Gerimis datang. Titik-titik hujan membasahi pavingblock depan minimarket. Netra kelam Fial memandangi jalan raya yang sesekali dilalui truk dan sepeda motor. Sorot matanya sedih. Sayu memayungi wajah gadis itu. Sesaat Fial merasa tak ada yang benar dalam hidupnya. Satu tahun berlalu begitu saja, tidak ada yang spesial. Kematian Velia memberi tekanan tersendiri, selama enam bulan membuat Fial ragu akan jalan hidupnya. Perasaan bersalah sesekali menyusup masuk, menghentikan euforia yang Fial rasakan saat bersama cowok-cowok kenalannya.
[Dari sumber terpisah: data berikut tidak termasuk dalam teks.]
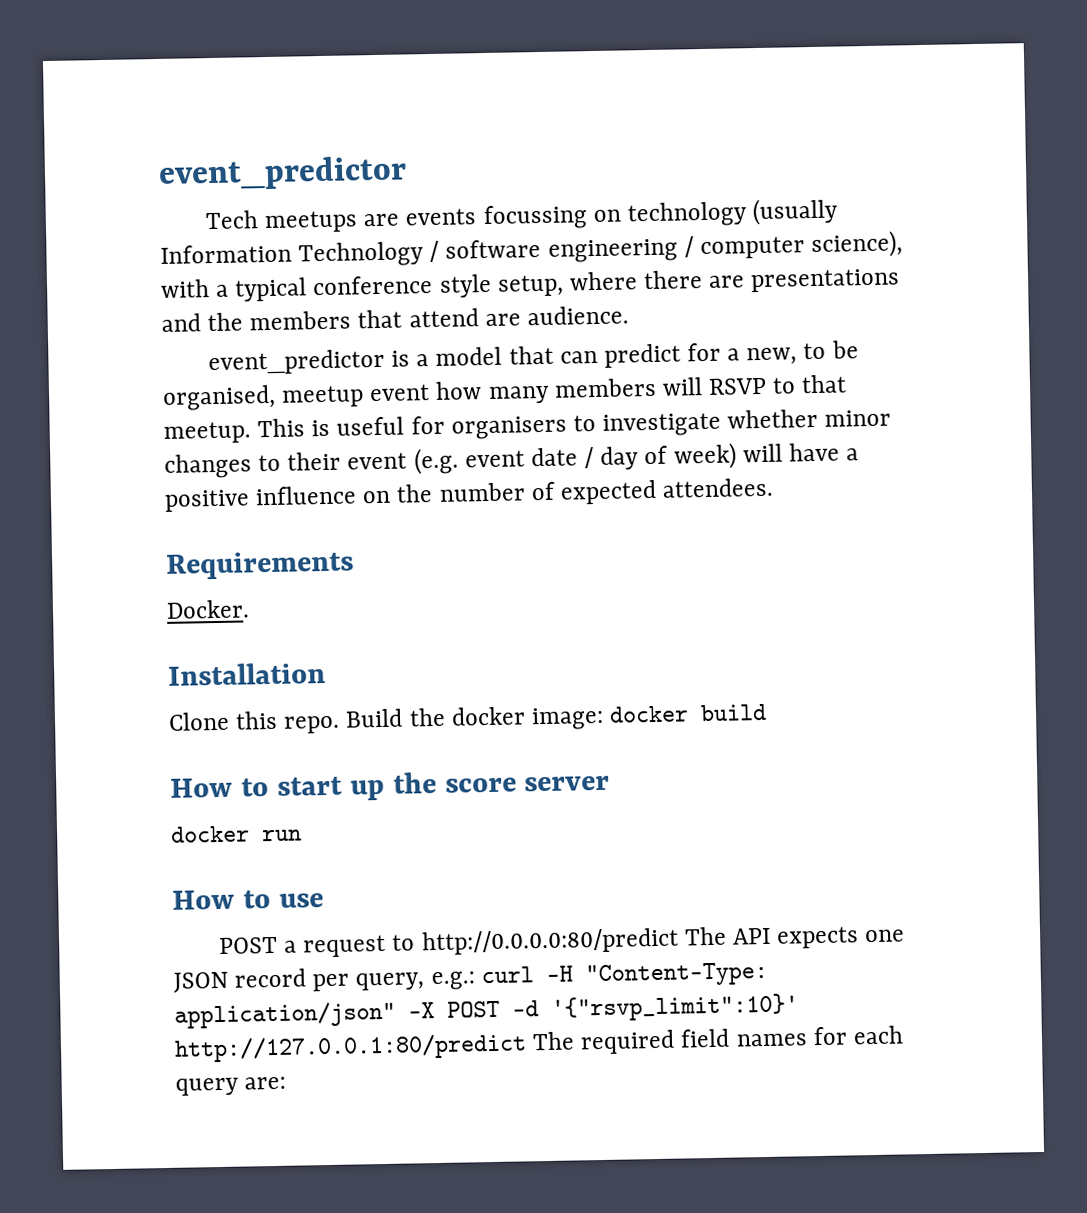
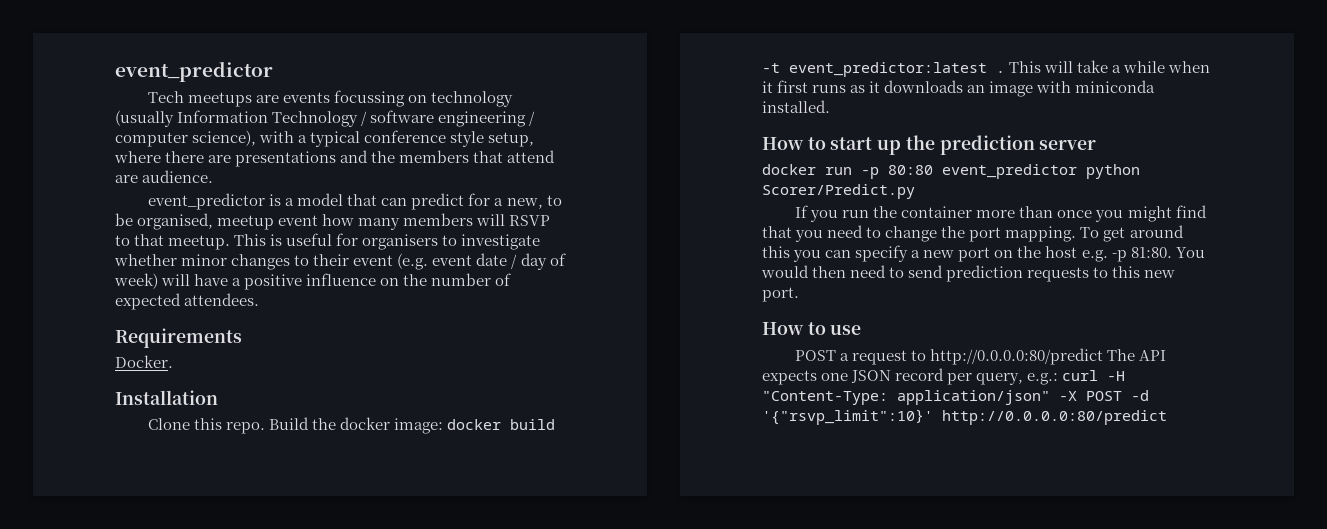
(768, 712) none -> [762,60,1211,77] [762,80,1156,97] [762,100,830,113] -t event_predictor:latest . This will take a while when it first runs as it downloads an image with miniconda installed.
[444,777,517,793] score -> [939,135,1035,155] prediction
(302, 835) none -> [861,164,1140,179] [762,184,915,199] [795,205,1207,222] [762,225,1184,242] [762,245,1205,262] [761,265,1176,282] [762,287,799,302] -p 80:80 event_predictor python Scorer/Predict.py // If you run the container more than once you might find that you need to change the port mapping. To get around this you can specify a new port on the host e.g. -p 81:80. You would then need to send prediction requests to this new port.
[174,1025,904,1063] [175,1076,287,1096] http://127.0.0.1:80/predict The required field names for each query are: -> [942,410,1167,425] http://0.0.0.0:80/predict

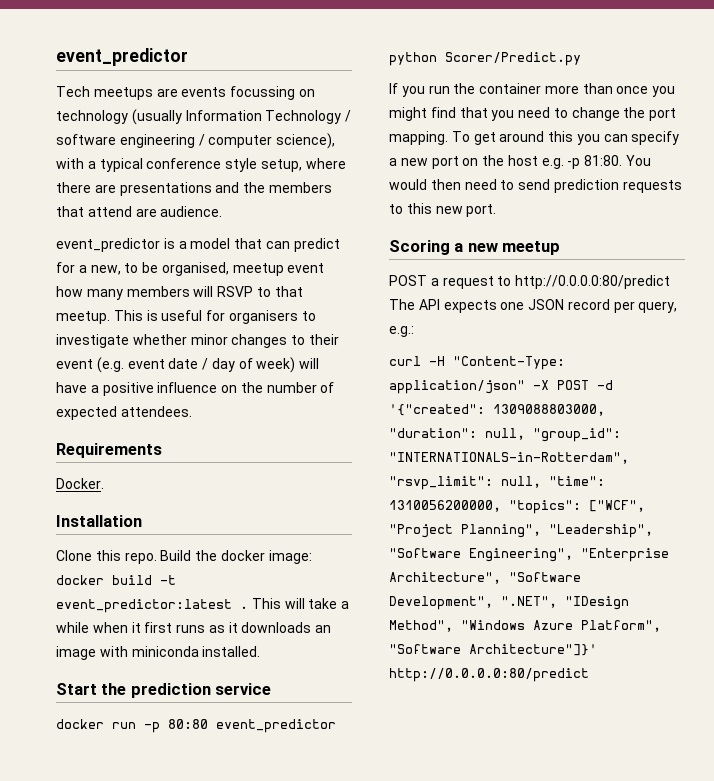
[762,137,902,155] How to start up -> [56,683,97,695] Start
[1039,140,1097,150] server -> [215,683,272,695] service
[762,322,862,335] How to use -> [389,240,561,255] Scoring a new meetup
(1059, 379) none -> (414, 331) //
[762,409,933,425] '{"rsvp_limit":10}' -> [389,404,605,416] [389,428,621,442] [389,452,629,464] [389,476,605,490] [389,500,645,514] [389,524,653,538] [389,548,669,562] [389,572,581,584] [389,596,629,610] [389,620,661,632] [389,644,597,656] '{"created": 1309088803000, "duration": null, "group_id": "INTERNATIONALS-in-Rotterdam", "rsvp_limit": null, "time": 1310056200000, "topics": ["WCF", "Project Planning", "Leadership", "Software Engineering", "Enterprise Architecture", "Software Development", ".NET", "IDesign Method", "Windows Azure Platform", "Software Architecture"]}'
Alkohol dan seks menjadi pelampiasan terbaik selama ini, tapi lamakelamaan, kesenangan itu redup.
Fial terombang-ambing di hidup yang tak ada tujuannya.
Namun, ia tetap berusaha. Fial mulai serius belajar. Fial mencari fashion-nya, mencari sesuatu yang bisa membuatnya merasa hidup. Meski sulit, terlebih ketertarikannya pada Manajemen Bisnis tidak bisa dibilang suka, Fial tetap bertahan. Melakukan rutinitasnya ke kampus tiap ada kelas, pulang ke rumah, mengerjakan tugas, dan sesekali bermain dengan teman lelakinya di saat suntuk.
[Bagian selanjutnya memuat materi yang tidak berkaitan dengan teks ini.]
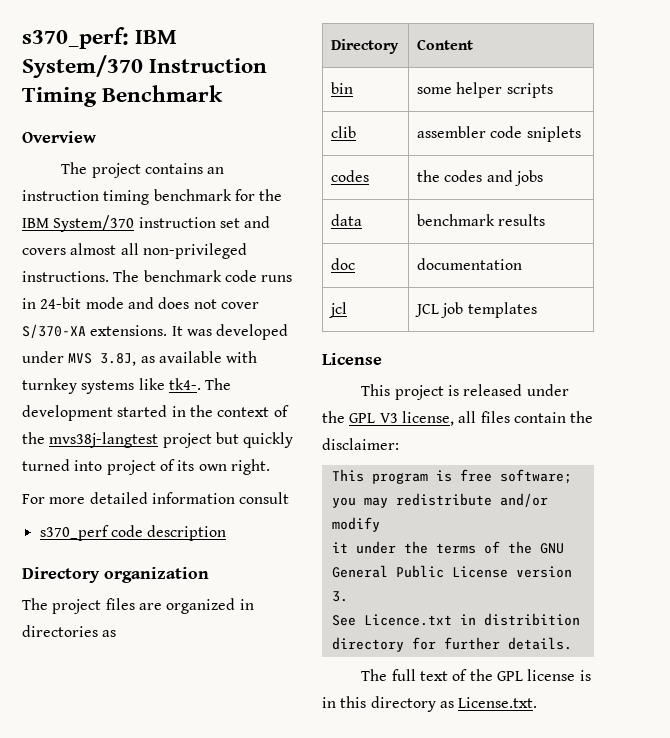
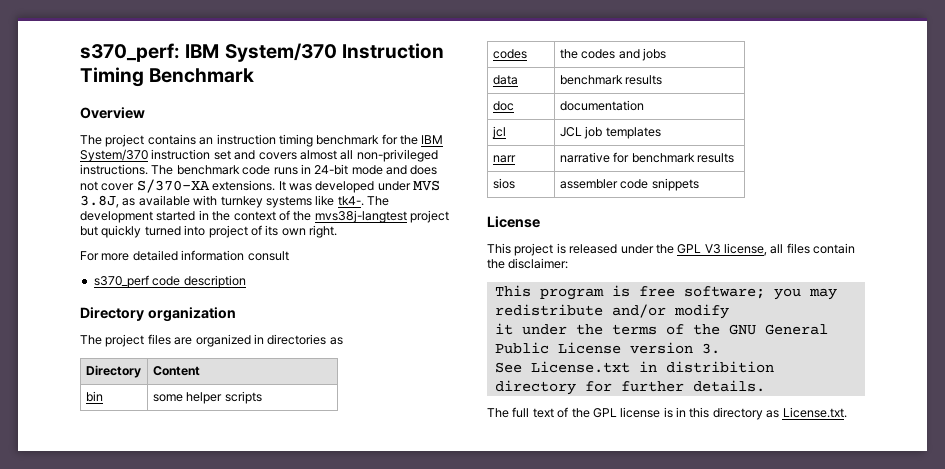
[331,126,357,138] [417,126,581,142] // clib | assembler code sniplets -> (262, 397) none
(537, 310) none -> [492,155,516,163] [559,152,734,163] [492,178,515,189] [559,178,699,191] // narr | narrative for benchmark results // sios | assembler code snippets
[363,614,452,626] Licence.txt -> [530,361,630,373] License.txt

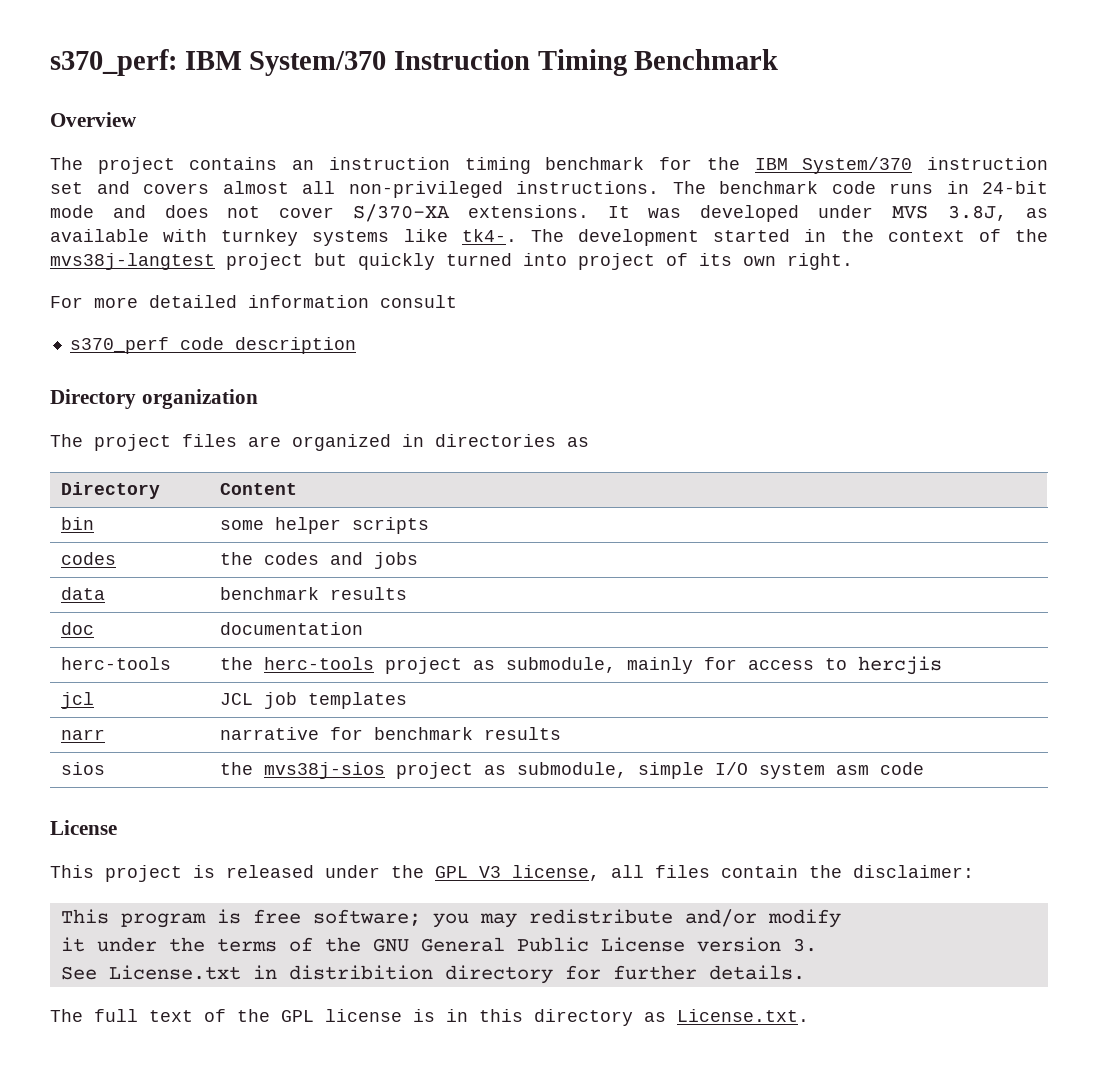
(644, 105) none -> [61,657,172,670] [220,656,943,675] // herc-tools | the herc-tools project as submodule, mainly for access to hercjis
[559,178,699,191] assembler code snippets -> [220,762,925,779] the mvs38j-sios project as submodule, simple I/O system asm code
Hidup Fial mulai tertata, tapi kesepakatan yang Fera dan Andra buat amat merusak ketenangan yang susah payah Fial pertahankan.
Kenapa mereka tidak pernah peduli perasaannya? Kenapa hanya bisnis dan materi yang mereka prioritaskan?
Apa Fial tak pantas diperhatikan?
"Mi-mu mengembang."
Ia berkedip, meringis begitu sadar waktu merebus mi-nya sudah lewat tiga menit. Fial segera meniriskan itu dan membawanya ke meja panjang yang merapat ke kaca minimarket. Dia tidak jadi duduk di luar, meski ada payung raksasa, kursi dan meja di sana tetap basah.
Fial tengah menarik kursi dari bawah meja ketika Yera bicara.
"Jadi," Cowok itu menahan omongannya, fokus menaruh cup di meja dan menjatuhkan ransel yang barusan diambil dari parkiran. Fial menunggu lanjutan Yera.
"Aku tidak pernah tahu kau suka makan sendirian di tempat semacam ini."
Yera mungkin berujar basa-basi, tapi kenapa Fial merasa disindir?
Hati Fial sakit mengingat fakta bahwa dia terlalu sering mengabaikan Yera waktu mereka pacaran. Fial lebih suka menghabiskan waktu dengan lelaki lain, karena mereka bisa membuatnya senang, berfoya-foya, sementara Yera hanya suka mengajaknya ke toko buku.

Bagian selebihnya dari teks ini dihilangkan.